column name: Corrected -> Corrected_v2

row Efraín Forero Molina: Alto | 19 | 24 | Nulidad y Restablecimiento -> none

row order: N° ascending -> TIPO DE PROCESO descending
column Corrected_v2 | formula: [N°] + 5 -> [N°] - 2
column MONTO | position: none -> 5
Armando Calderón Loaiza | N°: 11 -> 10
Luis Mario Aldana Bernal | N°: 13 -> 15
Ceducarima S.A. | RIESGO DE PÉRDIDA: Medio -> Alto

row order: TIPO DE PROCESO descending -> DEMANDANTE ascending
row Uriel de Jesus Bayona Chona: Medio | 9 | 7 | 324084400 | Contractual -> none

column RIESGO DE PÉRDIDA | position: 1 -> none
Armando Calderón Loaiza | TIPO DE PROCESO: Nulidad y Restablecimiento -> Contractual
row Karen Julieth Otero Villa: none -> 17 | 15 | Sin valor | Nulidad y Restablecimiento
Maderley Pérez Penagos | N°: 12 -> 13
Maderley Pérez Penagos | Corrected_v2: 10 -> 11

= = =

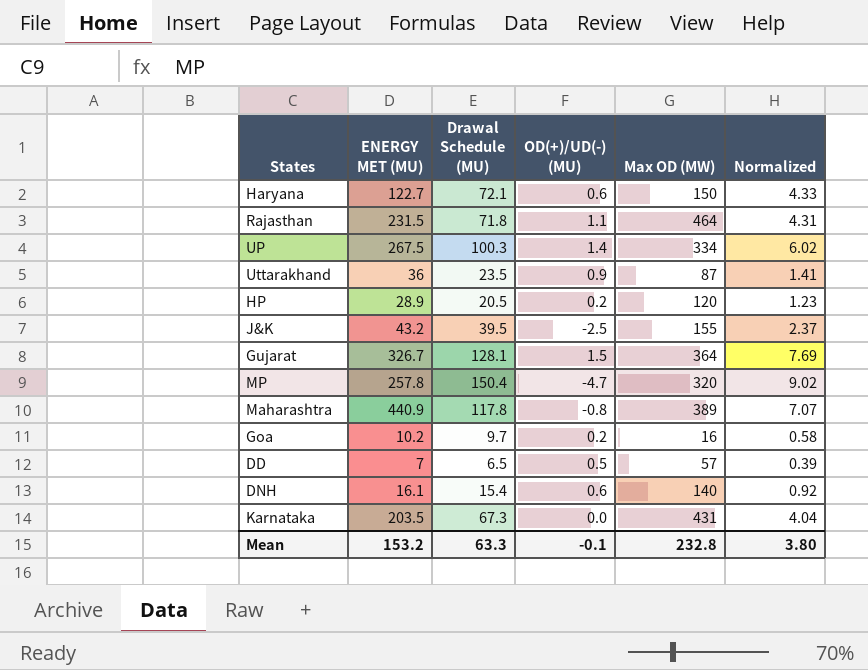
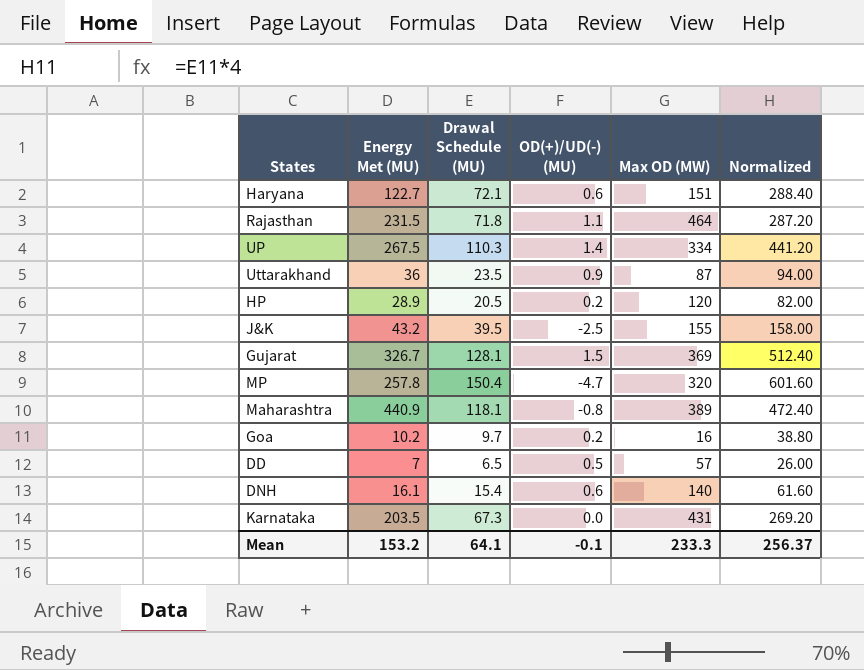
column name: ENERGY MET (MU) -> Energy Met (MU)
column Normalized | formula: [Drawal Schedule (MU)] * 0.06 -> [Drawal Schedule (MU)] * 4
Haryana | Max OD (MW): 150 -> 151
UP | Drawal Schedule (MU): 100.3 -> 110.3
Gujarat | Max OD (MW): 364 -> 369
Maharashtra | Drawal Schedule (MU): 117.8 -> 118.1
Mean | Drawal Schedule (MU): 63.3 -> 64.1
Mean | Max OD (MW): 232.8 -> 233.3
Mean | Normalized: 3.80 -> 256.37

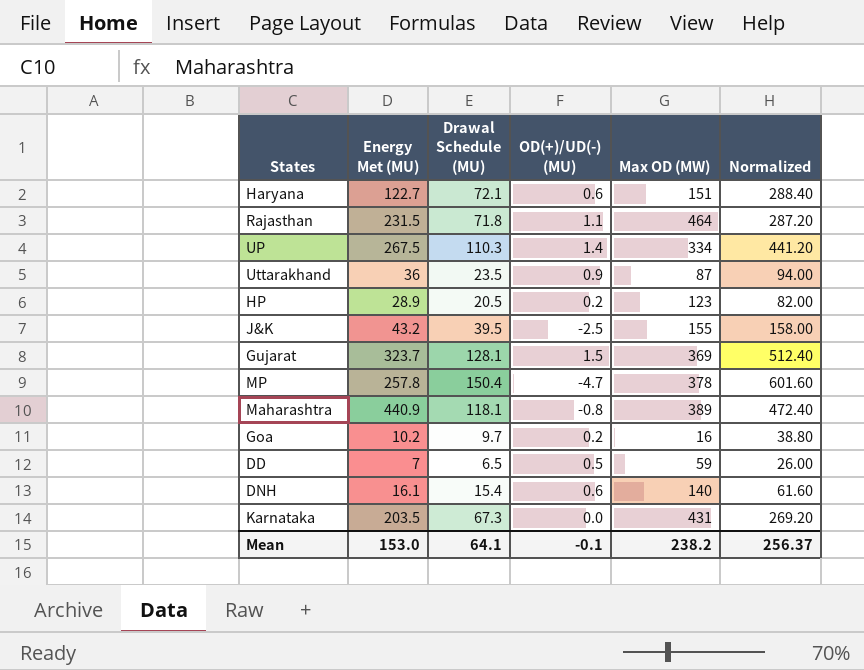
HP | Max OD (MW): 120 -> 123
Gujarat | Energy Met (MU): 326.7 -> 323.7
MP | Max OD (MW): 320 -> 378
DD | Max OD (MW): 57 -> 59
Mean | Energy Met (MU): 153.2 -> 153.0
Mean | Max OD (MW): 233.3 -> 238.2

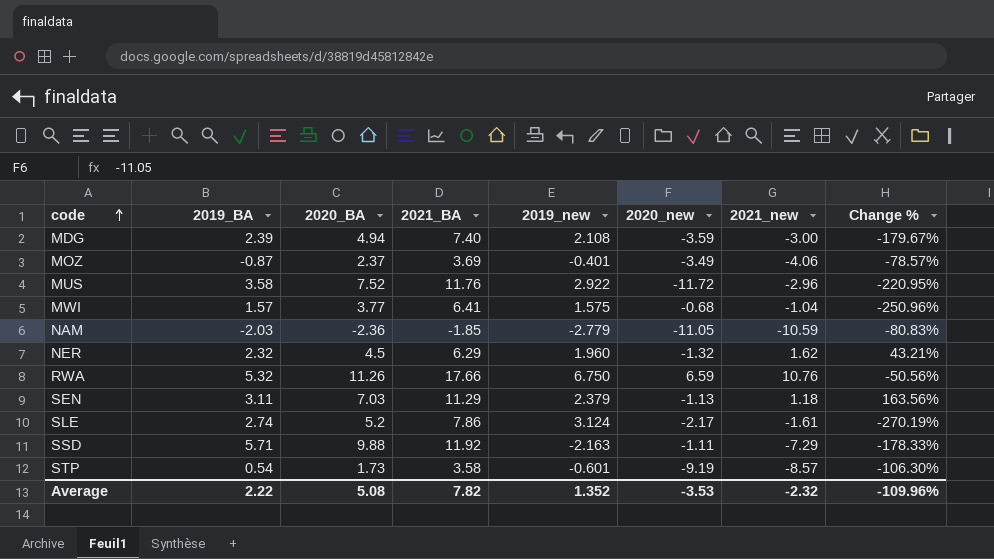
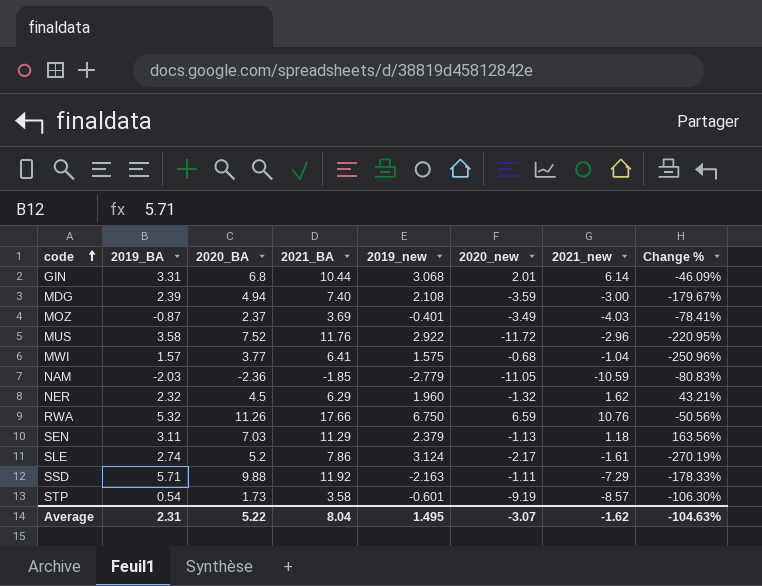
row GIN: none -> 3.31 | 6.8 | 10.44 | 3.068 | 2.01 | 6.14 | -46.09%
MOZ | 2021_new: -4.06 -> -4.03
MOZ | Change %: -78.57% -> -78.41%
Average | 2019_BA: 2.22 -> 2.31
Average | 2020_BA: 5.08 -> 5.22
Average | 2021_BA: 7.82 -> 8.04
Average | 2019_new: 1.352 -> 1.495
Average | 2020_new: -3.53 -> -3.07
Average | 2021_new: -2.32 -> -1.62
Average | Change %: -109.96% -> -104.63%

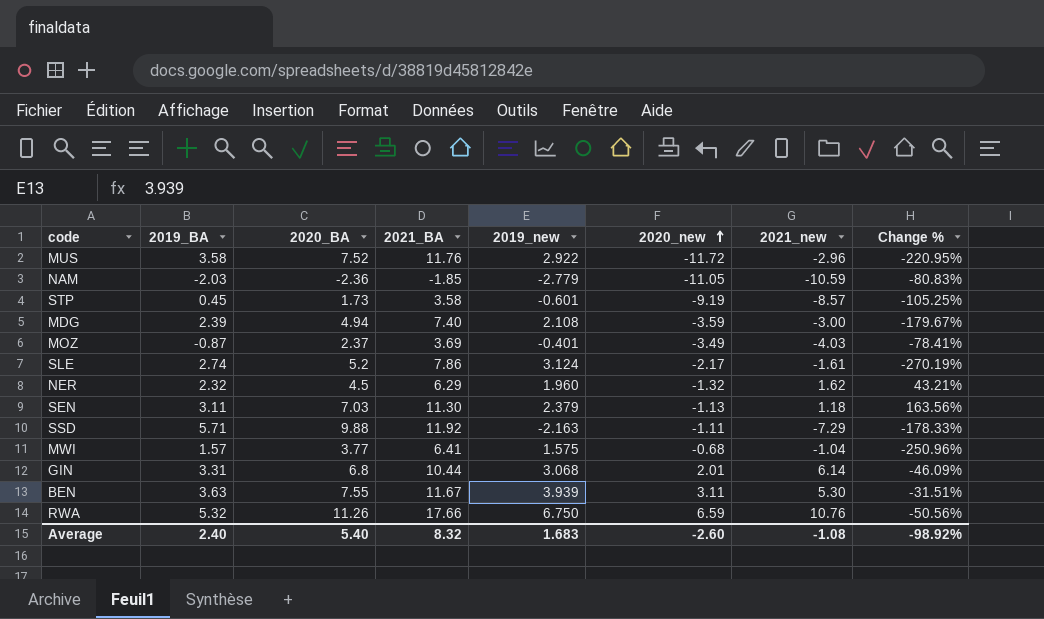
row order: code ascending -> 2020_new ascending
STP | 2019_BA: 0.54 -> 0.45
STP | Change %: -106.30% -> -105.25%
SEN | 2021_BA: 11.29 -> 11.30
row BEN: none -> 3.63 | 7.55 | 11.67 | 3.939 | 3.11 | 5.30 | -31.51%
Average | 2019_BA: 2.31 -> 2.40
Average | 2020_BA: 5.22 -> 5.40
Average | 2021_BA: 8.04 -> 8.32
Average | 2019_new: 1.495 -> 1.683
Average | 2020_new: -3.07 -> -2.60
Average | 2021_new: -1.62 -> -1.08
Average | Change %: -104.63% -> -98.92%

= = =

» ACTION ITEM
Here the output must be the lines above from the line with "MOZ | 2021_new: -4.06 -> -4.03" to the line with "Average | Change %: -109.96% -> -104.63%", both included, duplicated word for word and nothing else.

» TASK RESULT
MOZ | 2021_new: -4.06 -> -4.03
MOZ | Change %: -78.57% -> -78.41%
Average | 2019_BA: 2.22 -> 2.31
Average | 2020_BA: 5.08 -> 5.22
Average | 2021_BA: 7.82 -> 8.04
Average | 2019_new: 1.352 -> 1.495
Average | 2020_new: -3.53 -> -3.07
Average | 2021_new: -2.32 -> -1.62
Average | Change %: -109.96% -> -104.63%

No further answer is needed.